Burroughs
PLATAANSTRAAT 5 NUENEN THE NETHERLANDS
DR. EDSGER W, DIJKSTRA
Dr.H.Bekic
IBM Laboratorium Wien
Parkring 10
1010 WIEN
Oostenrijk
8th October 1974
Dear Dr.Bekic,
I received your letter of 2nd October 1973 yesterday and it distressed me to see that you found much of it quite upsetting. Perhaps one should not let other people peep in one's diary. I am not going to repeat here what I wrote you in my personal covering letter: it still holds and I trust that you will honour my request.
In your letter you raise a number of questions, thereby challenging some of the opinions I expressed. The best I can do is to try to describe to you how I came to these opinions.

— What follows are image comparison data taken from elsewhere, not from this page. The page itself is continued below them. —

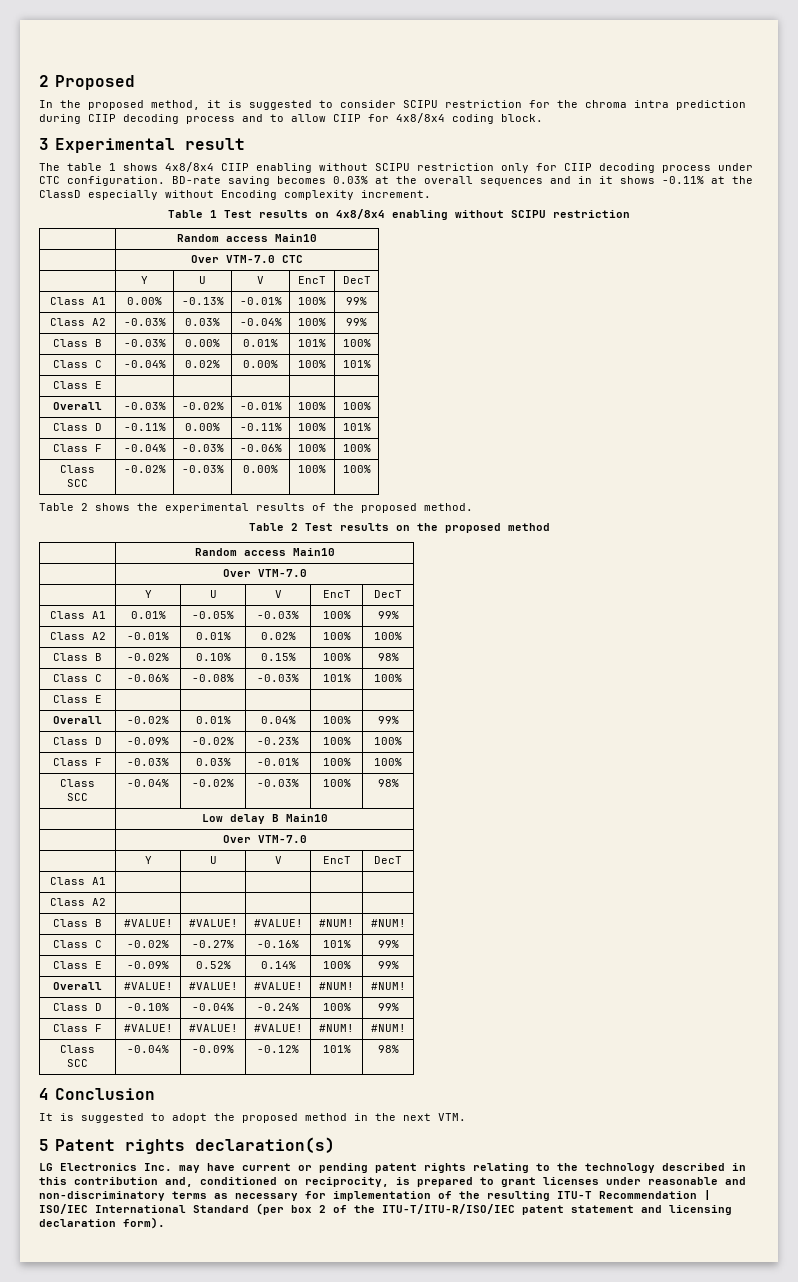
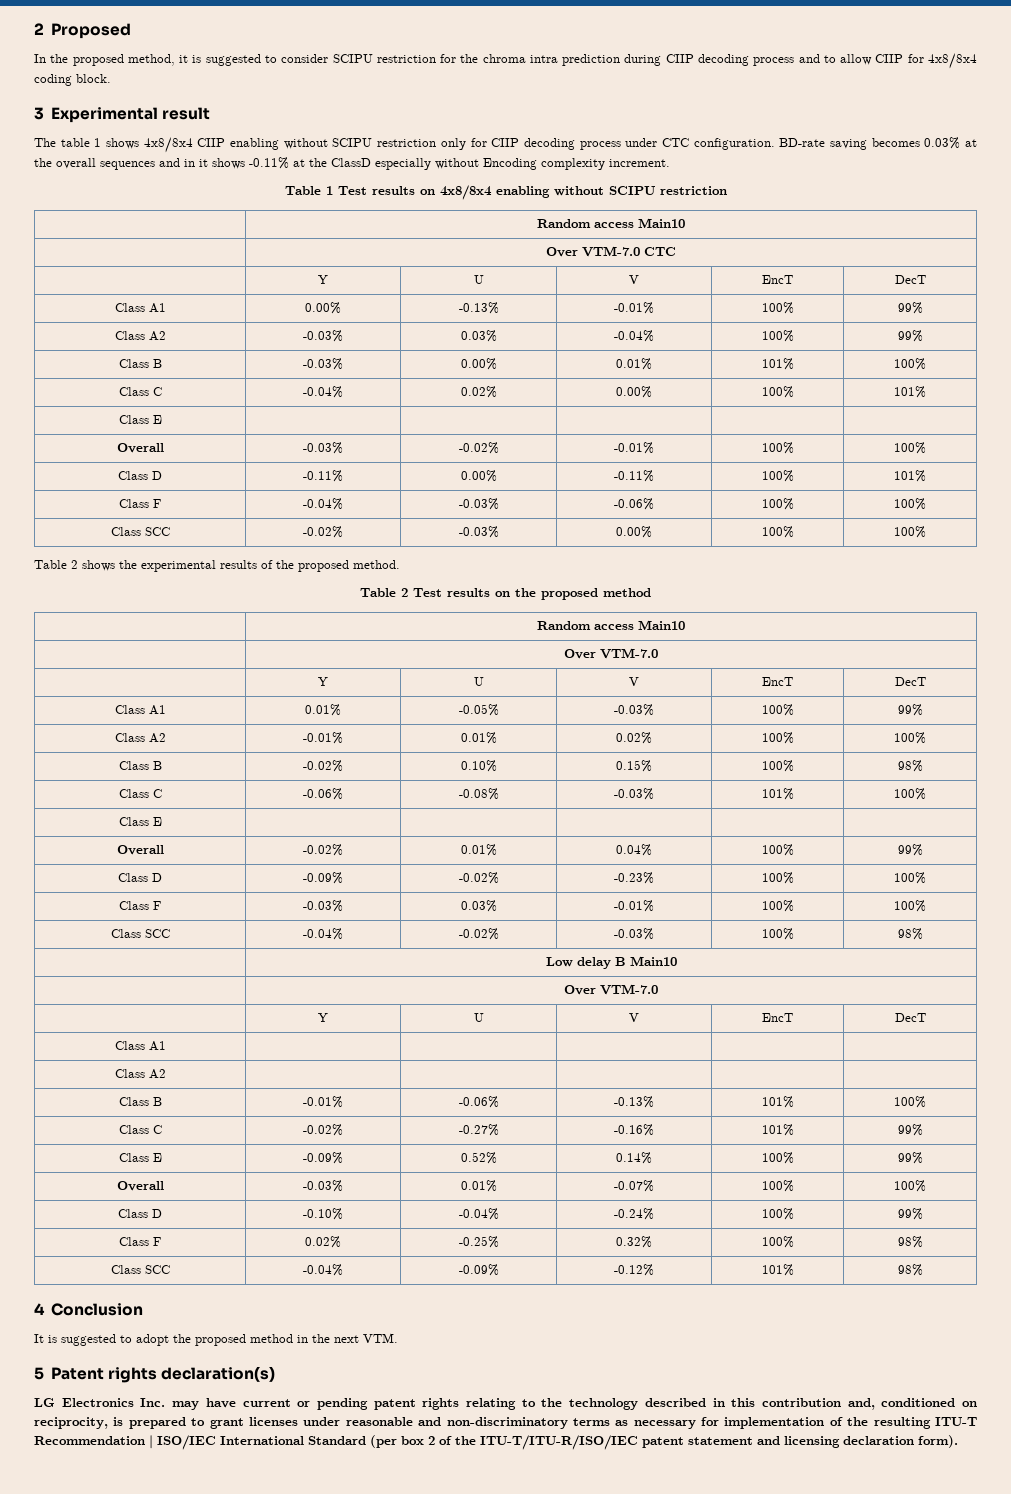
- Class B | #VALUE! | #VALUE! | #VALUE! | #NUM! | #NUM!
+ Class B | -0.01% | -0.06% | -0.13% | 101% | 100%
- Overall | #VALUE! | #VALUE! | #VALUE! | #NUM! | #NUM!
+ Overall | -0.03% | 0.01% | -0.07% | 100% | 100%
- Class F | #VALUE! | #VALUE! | #VALUE! | #NUM! | #NUM!
+ Class F | 0.02% | -0.25% | 0.32% | 100% | 98%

To start with: my suspicions with regard to defining the semantics of programming languages by means of an interpreter are of quite long standing, at least compared to the youth of our field. My first suspicion was roused by the observation that whenever we invoke via our program an available primitive —such as an ADD-instruction, say— its occurrence in that program can only be justified by what that instruction achieves, by "what it does for you", rather than by "how it works". On the level of machine-code programming I could, for instance, not care less whether my machine has a serial adder or a parallel adder, as long as it adds. As soon as you decide to define what you mean by the sum of two numbers as the output of a carefully described adder when you feed it the operands as its input, you pay immediately a rather heavy price in at least two respects.
Firstly, the properties of addition —such as being commutative and associative— are fairly well hidden and you have to prove them as a property of your adder. I considered that a heavy price because, as far as the use of the ADD-instruction is concerned, it is exactly these properties that matter.

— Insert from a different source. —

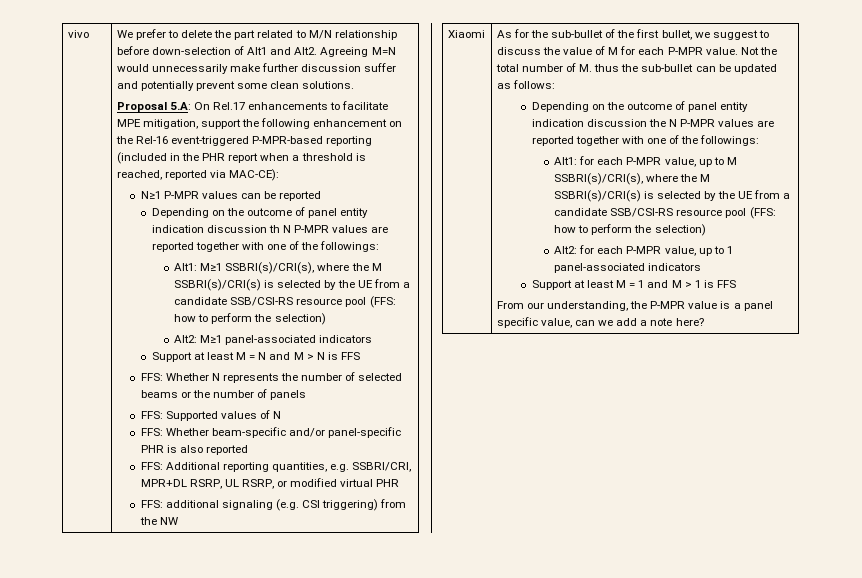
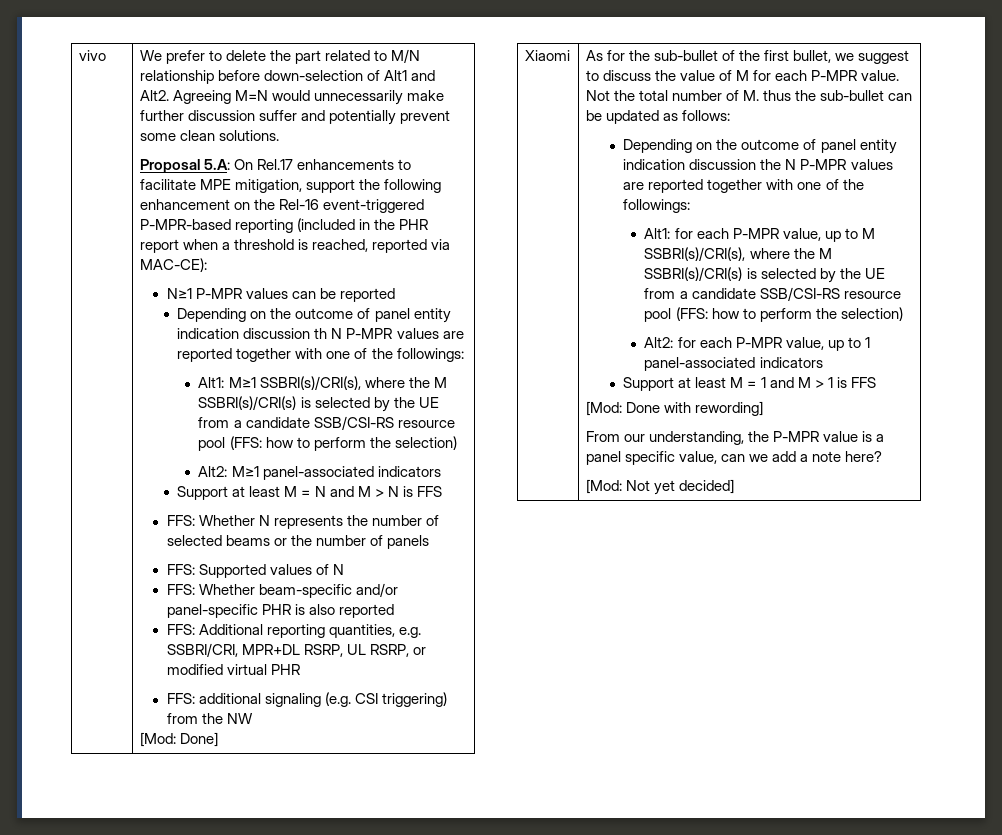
+ [Mod: Done]
+ [Mod: Done with rewording]
+ [Mod: Not yet decided]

Secondly, it is practically impossible to give such a mechanistic definition without being over-specific. The first time that I can remember having voiced these doubts in public was at the W.G.2.1 meeting in 1965 in Princeton, where van Wijngaarden was at that time advocating to define the sum of two numbers as the result of manipulating the two strings of decimal (!) digits. (I remember asking him whether he also cared to define the result of adding INSULT to INJURY; that is why I remember the whole episode.) And being over-specific seemed harmful to me in more than one respect. Firstly one must state very carefully which aspects of the mechanism's behaviour are to be considered "essential" and which may be considered as "irrelevant", because without having done so it is impossible to consider an alternative but, in essentials, equivalent alternative. Secondly, the presentation of an alternative implementation presents the problem of demonstrating the equivalence of algorithms, a problem which I did not regard as an attractive one.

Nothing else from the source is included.